RECORDS TO USE:
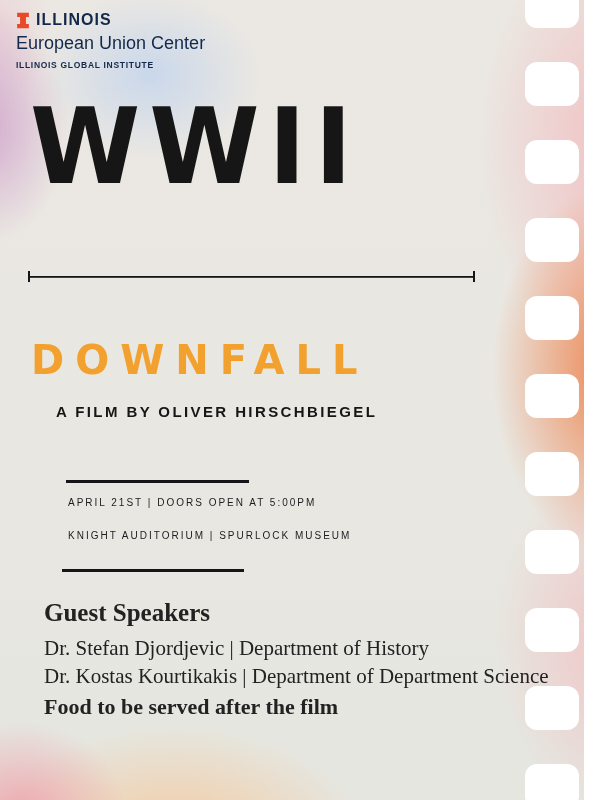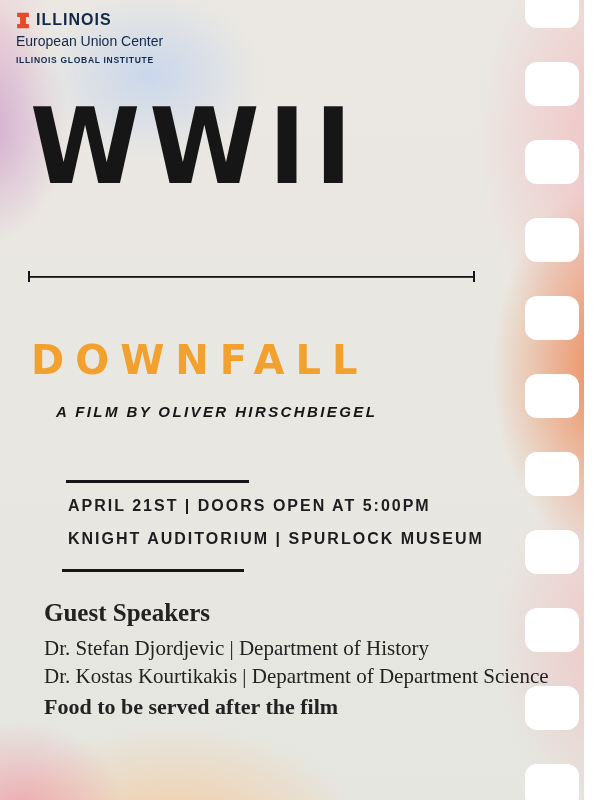--- a/index.html
+++ b/index.html
@@ -29,7 +29,7 @@
   .block-i{display:block;}
   .block-i path{fill:var(--illinois-orange,#E84A27);}
   .wordmark{font-size:16px;font-weight:bold;letter-spacing:1px;}
-  .logo-unit{font-size:14px;margin-top:4px;}
+  .logo-unit{font-size:18px;margin-top:4px;}
   .logo-institute{font-size:8.5px;font-weight:bold;letter-spacing:.7px;margin-top:6px;}
 
   

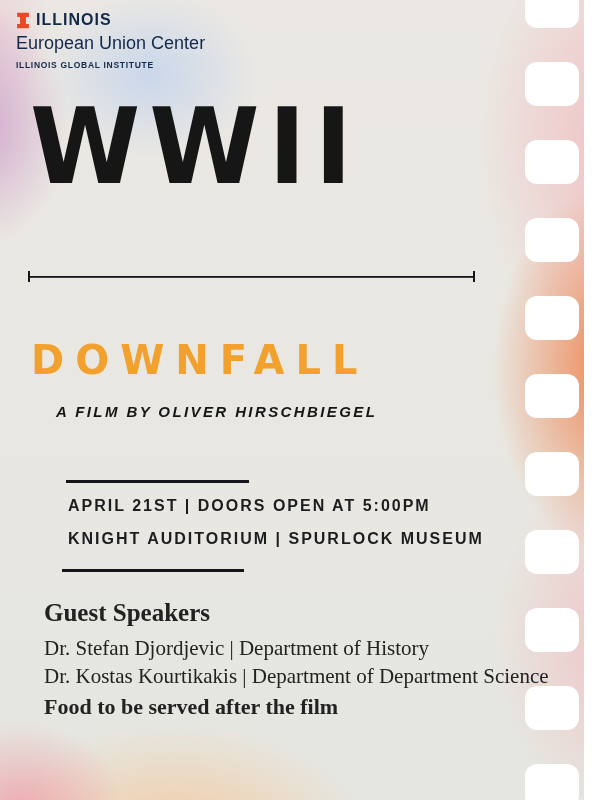--- a/index.html
+++ b/index.html
@@ -61,7 +61,7 @@
   .film-byline{
     position:absolute;left:56px;top:403px;
     font-size:15px;font-weight:bold;letter-spacing:2.4px;
-    color:var(--text-black,#161616);white-space:nowrap;font-style:italic;
+    color:var(--text-black,#161616);white-space:nowrap;
   }
 
   

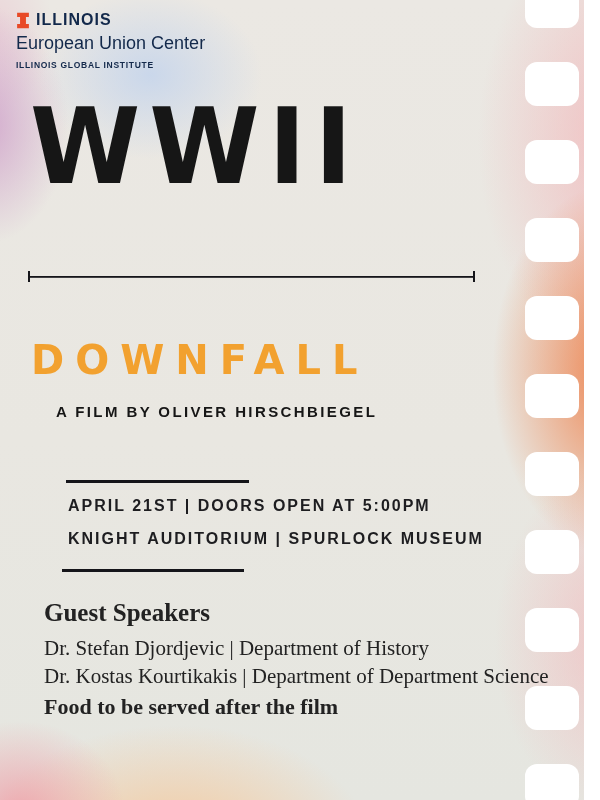--- a/index.html
+++ b/index.html
@@ -70,7 +70,7 @@
   .rule-bottom{left:62px;top:569px;width:182px;}
   .event-line{
     position:absolute;left:68px;
-    font-size:16px;font-weight:bold;letter-spacing:2px;
+    font-size:10px;font-weight:normal;letter-spacing:2px;
     color:#1d1d20;white-space:nowrap;
   }
   .event-date{top:497px;}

TASK:
Nothing but the records, repeated exactly and stripped of pictures, should appear in the answer.

WRITTEN SOLUTION:
--- a/index.html
+++ b/index.html
@@ -29,7 +29,7 @@
   .block-i{display:block;}
   .block-i path{fill:var(--illinois-orange,#E84A27);}
   .wordmark{font-size:16px;font-weight:bold;letter-spacing:1px;}
-  .logo-unit{font-size:14px;margin-top:4px;}
+  .logo-unit{font-size:18px;margin-top:4px;}
   .logo-institute{font-size:8.5px;font-weight:bold;letter-spacing:.7px;margin-top:6px;}
 
   

--- a/index.html
+++ b/index.html
@@ -61,7 +61,7 @@
   .film-byline{
     position:absolute;left:56px;top:403px;
     font-size:15px;font-weight:bold;letter-spacing:2.4px;
-    color:var(--text-black,#161616);white-space:nowrap;font-style:italic;
+    color:var(--text-black,#161616);white-space:nowrap;
   }
 
   

--- a/index.html
+++ b/index.html
@@ -70,7 +70,7 @@
   .rule-bottom{left:62px;top:569px;width:182px;}
   .event-line{
     position:absolute;left:68px;
-    font-size:16px;font-weight:bold;letter-spacing:2px;
+    font-size:10px;font-weight:normal;letter-spacing:2px;
     color:#1d1d20;white-space:nowrap;
   }
   .event-date{top:497px;}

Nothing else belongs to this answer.